• Task instructions:
The answer is one number: how many lines in the data below hold "time".
--- --- ---
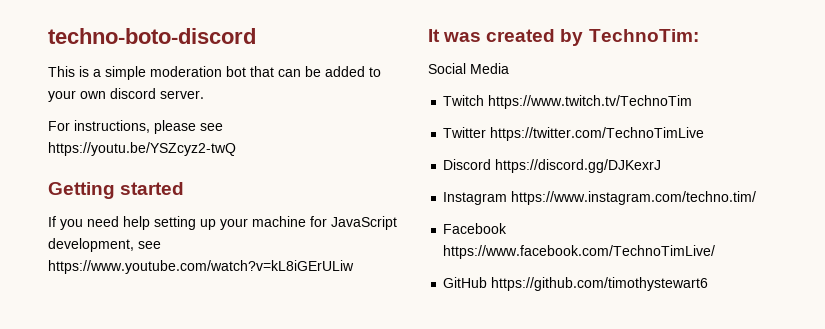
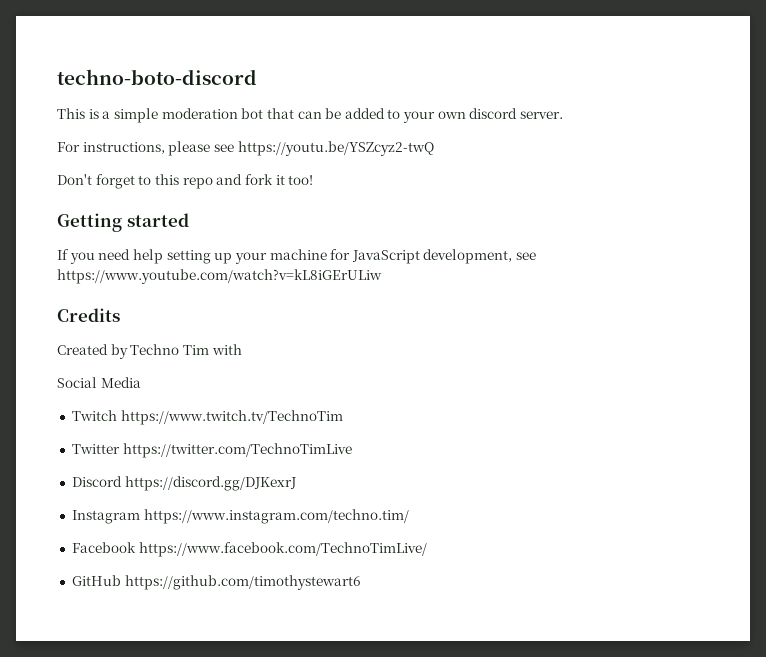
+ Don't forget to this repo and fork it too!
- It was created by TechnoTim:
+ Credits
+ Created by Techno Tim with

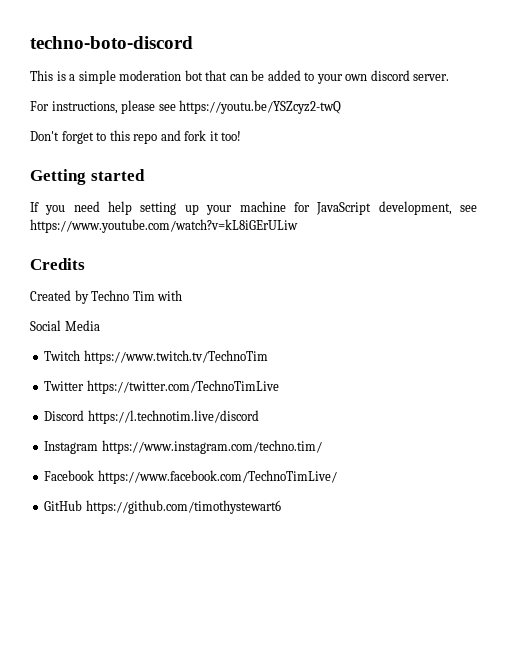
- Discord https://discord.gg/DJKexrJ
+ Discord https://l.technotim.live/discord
--- --- ---
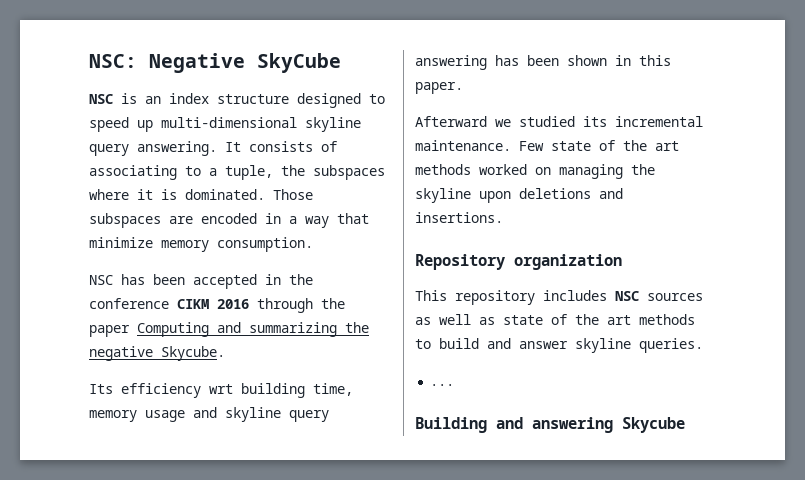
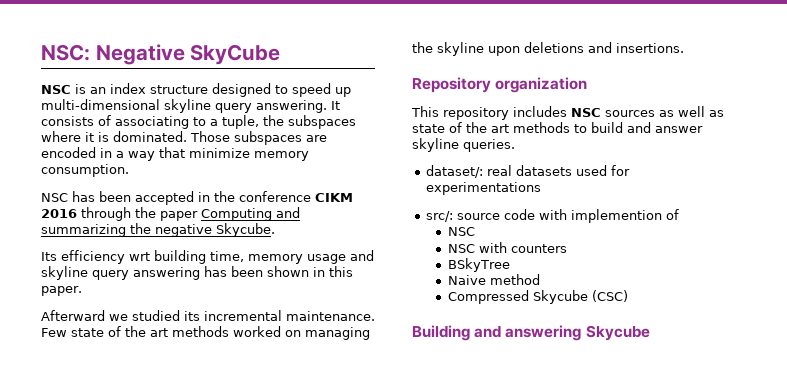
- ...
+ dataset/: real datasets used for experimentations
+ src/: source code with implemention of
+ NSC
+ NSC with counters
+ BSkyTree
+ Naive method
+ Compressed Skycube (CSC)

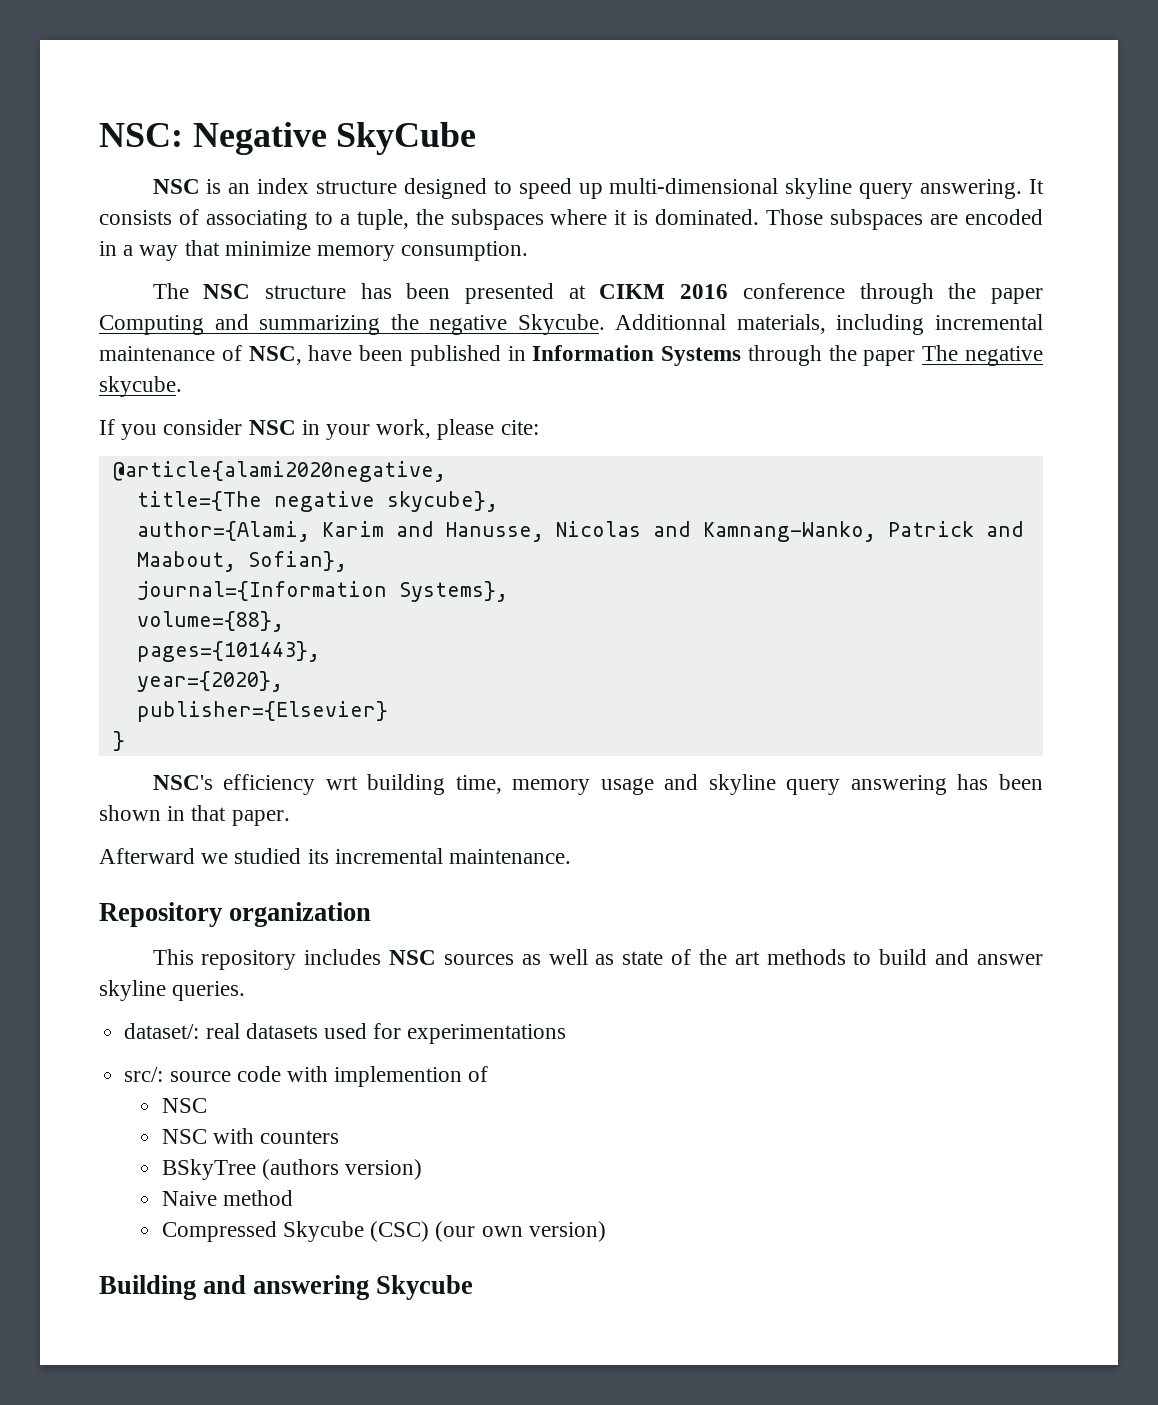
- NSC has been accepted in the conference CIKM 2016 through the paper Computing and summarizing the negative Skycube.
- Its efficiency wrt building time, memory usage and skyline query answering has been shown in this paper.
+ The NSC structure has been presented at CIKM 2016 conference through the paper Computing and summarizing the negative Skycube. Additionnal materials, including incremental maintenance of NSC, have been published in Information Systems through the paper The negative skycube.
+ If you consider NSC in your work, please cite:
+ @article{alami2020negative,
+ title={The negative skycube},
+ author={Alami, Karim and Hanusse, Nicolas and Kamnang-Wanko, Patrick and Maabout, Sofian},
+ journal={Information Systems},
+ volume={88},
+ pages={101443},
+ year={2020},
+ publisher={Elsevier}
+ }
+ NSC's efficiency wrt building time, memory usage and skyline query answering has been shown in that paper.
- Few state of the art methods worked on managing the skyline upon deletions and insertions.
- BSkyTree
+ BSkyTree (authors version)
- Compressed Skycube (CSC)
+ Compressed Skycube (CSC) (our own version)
--- --- ---
• Answer section:
2